Dönemi itibariyle, bir kadın edebiyatçının kaleminden çıkmış cesur ve samimi anlatı, kitabı bugüne kadar getiren, okunan bir yazar yapan bir özellik, özgünlük,ilksellik olarak değerlendirildi.
‘Kavrayamadığı dünyanın yalnızlıklarının derinliklerinden ya da bunalmışlıklarının acısından bakacaklar’ cümlesi belki de yazarın dünyaya bakışını anlatan içerikte. Kitap boyunca bu öz sıkı sık karşımıza çıktı.
Mekanlar, kentler insanı yalnızlaştıran, yaşamın ucuna getiren önemli unsurlar olarak karşımıza çıktı.’Kendine yabancı insanların çevrelediği kent.
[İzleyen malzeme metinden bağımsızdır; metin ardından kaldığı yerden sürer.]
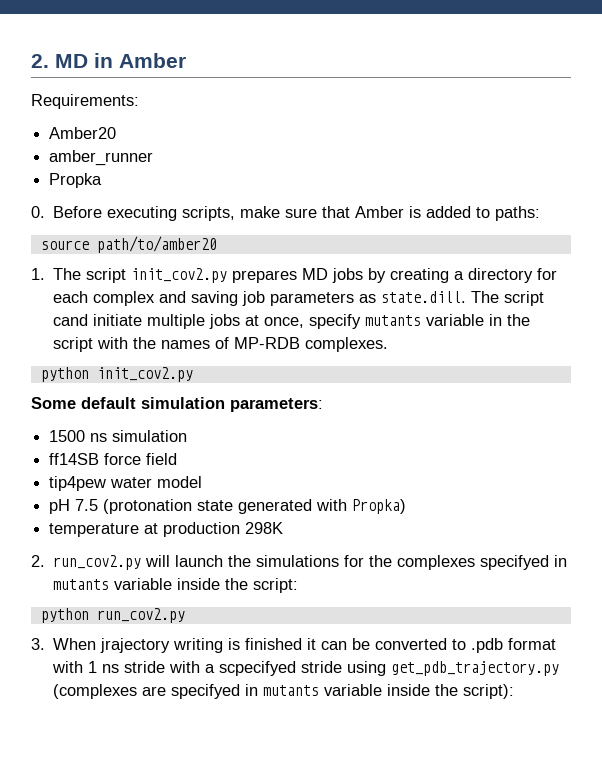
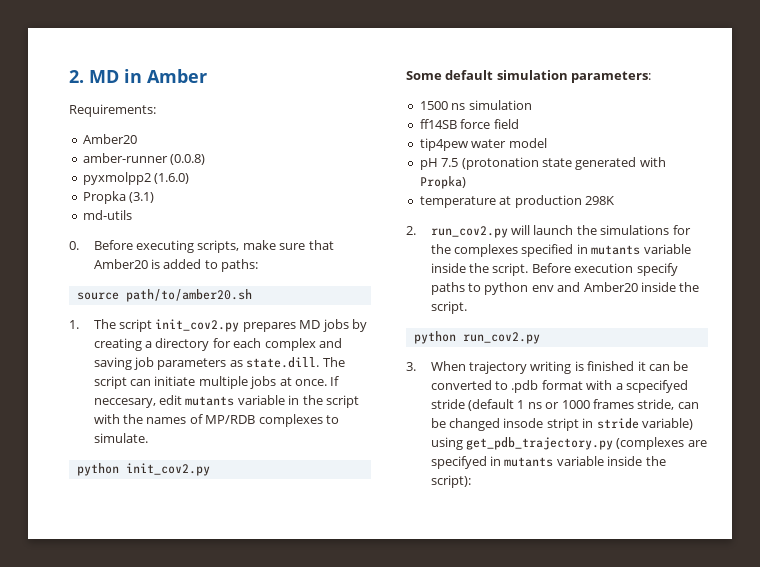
[49,150,154,166] amber_runner -> [82,153,206,165] [82,172,190,185] amber-runner (0.0.8) // pyxmolpp2 (1.6.0)
(103, 180) none -> [129,192,155,203] [82,210,132,220] (3.1) // md-utils
[355,206,405,218] Amber -> [93,259,148,269] Amber20
[96,236,217,253] path/to/amber20 -> [125,289,252,302] path/to/amber20.sh
[53,314,89,326] cand -> [130,379,152,386] can
[264,314,362,329] once, specify -> [294,376,340,386] [93,395,183,408] once. If neccesary, edit
[234,337,389,352] MP-RDB complexes. -> [205,414,339,427] [93,433,148,443] MP/RDB complexes to simulate.
[480,555,568,570] [53,578,299,593] specifyed in mutants variable inside the script: -> [521,244,691,257] [430,263,678,276] [430,282,700,295] [430,301,467,314] specified in mutants variable inside the script. Before execution specify paths to python env and Amber20 inside the script.
[100,638,171,653] jrajectory -> [469,361,528,374] trajectory
[88,661,343,676] 1 ns stride with a scpecifyed stride -> [615,380,688,393] [430,399,699,411] [430,418,693,431] a scpecifyed stride (default 1 ns or 1000 frames stride, can be changed insode stript in stride variable)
Dünyanın tüm kentlerinden daha yalnız insanlarıyla…’,’Torino…Gökyüzüne kendini kapayan, insanı beton galerilerden mermer galerilere iten, yağmuru, rüzgarı, bulutları gizleyen bu kent onun intiharından sorumlu’,’Bu kentte bir gizemli ölüm var…ölüm tutkusunu körükleyen bir güç var’, ‘Ölüler ülkesine yolculuğa çikmaması için, kaçması gereken bir kent’,’Hiçbir kentin Torino kadar intiharı düşündüren, insanı intihara iten bir mimarisi olamaz’.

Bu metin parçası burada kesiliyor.